Task to complete ▸ Only the lines from the one containing "- manually edit" through the one containing "priv/static once again." should be printed, exactly as they appear below, with both ends included.

The records ▸

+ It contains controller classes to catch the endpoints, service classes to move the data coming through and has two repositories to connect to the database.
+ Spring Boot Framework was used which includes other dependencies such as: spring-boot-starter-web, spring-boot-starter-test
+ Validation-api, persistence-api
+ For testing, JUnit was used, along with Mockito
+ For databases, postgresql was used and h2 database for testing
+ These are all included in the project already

--

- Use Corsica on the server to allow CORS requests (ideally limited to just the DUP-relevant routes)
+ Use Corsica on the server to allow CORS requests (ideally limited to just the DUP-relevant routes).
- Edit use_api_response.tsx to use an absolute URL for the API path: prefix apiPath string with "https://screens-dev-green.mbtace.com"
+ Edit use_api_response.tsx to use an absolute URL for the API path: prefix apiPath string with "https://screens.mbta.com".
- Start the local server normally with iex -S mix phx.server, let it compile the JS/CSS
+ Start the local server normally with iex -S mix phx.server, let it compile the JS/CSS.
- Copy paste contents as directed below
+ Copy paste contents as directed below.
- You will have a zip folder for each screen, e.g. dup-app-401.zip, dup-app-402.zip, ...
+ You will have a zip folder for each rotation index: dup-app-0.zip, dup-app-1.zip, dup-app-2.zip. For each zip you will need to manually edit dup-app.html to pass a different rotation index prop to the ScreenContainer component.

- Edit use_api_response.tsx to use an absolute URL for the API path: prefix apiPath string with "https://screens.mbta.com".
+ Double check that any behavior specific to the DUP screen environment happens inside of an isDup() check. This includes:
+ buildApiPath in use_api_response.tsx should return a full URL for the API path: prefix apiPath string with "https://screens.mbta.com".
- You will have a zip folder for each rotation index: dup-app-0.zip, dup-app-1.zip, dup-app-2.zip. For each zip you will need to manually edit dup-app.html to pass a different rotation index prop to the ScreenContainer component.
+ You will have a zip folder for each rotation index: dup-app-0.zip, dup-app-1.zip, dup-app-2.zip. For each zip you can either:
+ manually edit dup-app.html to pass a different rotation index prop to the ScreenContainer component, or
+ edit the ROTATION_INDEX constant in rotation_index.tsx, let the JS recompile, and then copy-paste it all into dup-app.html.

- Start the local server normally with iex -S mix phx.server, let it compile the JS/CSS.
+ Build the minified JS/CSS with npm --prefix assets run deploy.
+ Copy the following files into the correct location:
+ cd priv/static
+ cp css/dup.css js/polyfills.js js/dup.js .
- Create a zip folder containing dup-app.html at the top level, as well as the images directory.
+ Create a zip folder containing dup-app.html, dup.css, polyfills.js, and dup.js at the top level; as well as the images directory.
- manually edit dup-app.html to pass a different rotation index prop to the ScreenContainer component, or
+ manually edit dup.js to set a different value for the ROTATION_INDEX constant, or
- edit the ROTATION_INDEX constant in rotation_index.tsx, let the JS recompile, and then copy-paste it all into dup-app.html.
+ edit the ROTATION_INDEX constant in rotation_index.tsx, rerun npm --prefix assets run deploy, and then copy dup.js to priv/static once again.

Result ▸
- manually edit dup-app.html to pass a different rotation index prop to the ScreenContainer component, or
+ manually edit dup.js to set a different value for the ROTATION_INDEX constant, or
- edit the ROTATION_INDEX constant in rotation_index.tsx, let the JS recompile, and then copy-paste it all into dup-app.html.
+ edit the ROTATION_INDEX constant in rotation_index.tsx, rerun npm --prefix assets run deploy, and then copy dup.js to priv/static once again.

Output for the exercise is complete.